◆ **Content revision data**
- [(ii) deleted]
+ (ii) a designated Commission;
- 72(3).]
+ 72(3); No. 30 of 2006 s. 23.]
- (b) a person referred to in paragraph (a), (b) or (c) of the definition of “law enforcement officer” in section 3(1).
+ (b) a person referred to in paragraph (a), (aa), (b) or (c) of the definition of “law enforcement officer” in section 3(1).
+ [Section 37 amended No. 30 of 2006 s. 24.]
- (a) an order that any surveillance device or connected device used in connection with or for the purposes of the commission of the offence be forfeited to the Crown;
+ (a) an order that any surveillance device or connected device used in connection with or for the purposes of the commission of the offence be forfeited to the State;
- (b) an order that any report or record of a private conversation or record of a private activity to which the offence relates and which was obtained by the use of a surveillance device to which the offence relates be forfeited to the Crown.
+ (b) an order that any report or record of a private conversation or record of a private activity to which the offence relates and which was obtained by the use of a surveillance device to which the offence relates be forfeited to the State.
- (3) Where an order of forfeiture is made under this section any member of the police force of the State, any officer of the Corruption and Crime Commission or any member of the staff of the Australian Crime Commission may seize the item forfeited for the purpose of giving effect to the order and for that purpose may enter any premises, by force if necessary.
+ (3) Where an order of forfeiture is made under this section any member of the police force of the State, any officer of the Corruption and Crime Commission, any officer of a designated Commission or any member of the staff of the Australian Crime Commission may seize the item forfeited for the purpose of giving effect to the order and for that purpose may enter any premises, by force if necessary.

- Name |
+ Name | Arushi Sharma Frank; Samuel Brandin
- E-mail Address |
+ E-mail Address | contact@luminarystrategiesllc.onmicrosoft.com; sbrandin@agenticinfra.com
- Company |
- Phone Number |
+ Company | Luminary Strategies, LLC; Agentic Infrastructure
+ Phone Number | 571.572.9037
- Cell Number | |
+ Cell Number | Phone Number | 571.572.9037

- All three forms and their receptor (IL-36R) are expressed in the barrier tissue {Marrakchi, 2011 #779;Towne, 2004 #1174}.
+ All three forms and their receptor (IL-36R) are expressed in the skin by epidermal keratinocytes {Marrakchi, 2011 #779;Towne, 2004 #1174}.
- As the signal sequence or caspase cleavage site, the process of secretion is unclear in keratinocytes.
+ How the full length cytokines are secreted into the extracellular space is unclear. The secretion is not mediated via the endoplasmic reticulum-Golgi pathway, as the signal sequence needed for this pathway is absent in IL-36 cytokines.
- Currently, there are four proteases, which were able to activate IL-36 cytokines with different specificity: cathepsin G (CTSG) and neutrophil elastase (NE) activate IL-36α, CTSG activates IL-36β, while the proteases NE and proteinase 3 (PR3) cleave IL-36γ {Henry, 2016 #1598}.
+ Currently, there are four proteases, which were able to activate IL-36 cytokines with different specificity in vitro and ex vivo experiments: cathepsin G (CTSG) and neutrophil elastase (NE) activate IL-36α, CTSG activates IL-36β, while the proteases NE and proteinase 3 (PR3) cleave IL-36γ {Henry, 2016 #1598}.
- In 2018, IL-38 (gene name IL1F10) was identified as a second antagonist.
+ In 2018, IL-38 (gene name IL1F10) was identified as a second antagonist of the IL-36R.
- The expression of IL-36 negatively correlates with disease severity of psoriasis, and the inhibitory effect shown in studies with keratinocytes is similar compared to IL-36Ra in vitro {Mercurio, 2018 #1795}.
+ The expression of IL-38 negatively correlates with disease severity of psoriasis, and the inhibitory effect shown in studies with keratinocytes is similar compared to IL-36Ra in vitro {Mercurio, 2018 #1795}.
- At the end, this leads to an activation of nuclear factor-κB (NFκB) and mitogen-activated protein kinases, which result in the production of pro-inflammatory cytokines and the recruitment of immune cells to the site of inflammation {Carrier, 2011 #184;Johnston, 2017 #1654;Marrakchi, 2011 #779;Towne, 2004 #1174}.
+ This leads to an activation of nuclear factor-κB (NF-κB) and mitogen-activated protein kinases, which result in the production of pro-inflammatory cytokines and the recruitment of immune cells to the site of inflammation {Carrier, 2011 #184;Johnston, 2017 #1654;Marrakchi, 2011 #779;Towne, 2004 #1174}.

◆ **About this task**
Each line from the top of the entries above through the line containing "- (b) an order" must be transcribed exactly, and no other line may appear.

◆ **Your response**
- [(ii) deleted]
+ (ii) a designated Commission;
- 72(3).]
+ 72(3); No. 30 of 2006 s. 23.]
- (b) a person referred to in paragraph (a), (b) or (c) of the definition of “law enforcement officer” in section 3(1).
+ (b) a person referred to in paragraph (a), (aa), (b) or (c) of the definition of “law enforcement officer” in section 3(1).
+ [Section 37 amended No. 30 of 2006 s. 24.]
- (a) an order that any surveillance device or connected device used in connection with or for the purposes of the commission of the offence be forfeited to the Crown;
+ (a) an order that any surveillance device or connected device used in connection with or for the purposes of the commission of the offence be forfeited to the State;
- (b) an order that any report or record of a private conversation or record of a private activity to which the offence relates and which was obtained by the use of a surveillance device to which the offence relates be forfeited to the Crown.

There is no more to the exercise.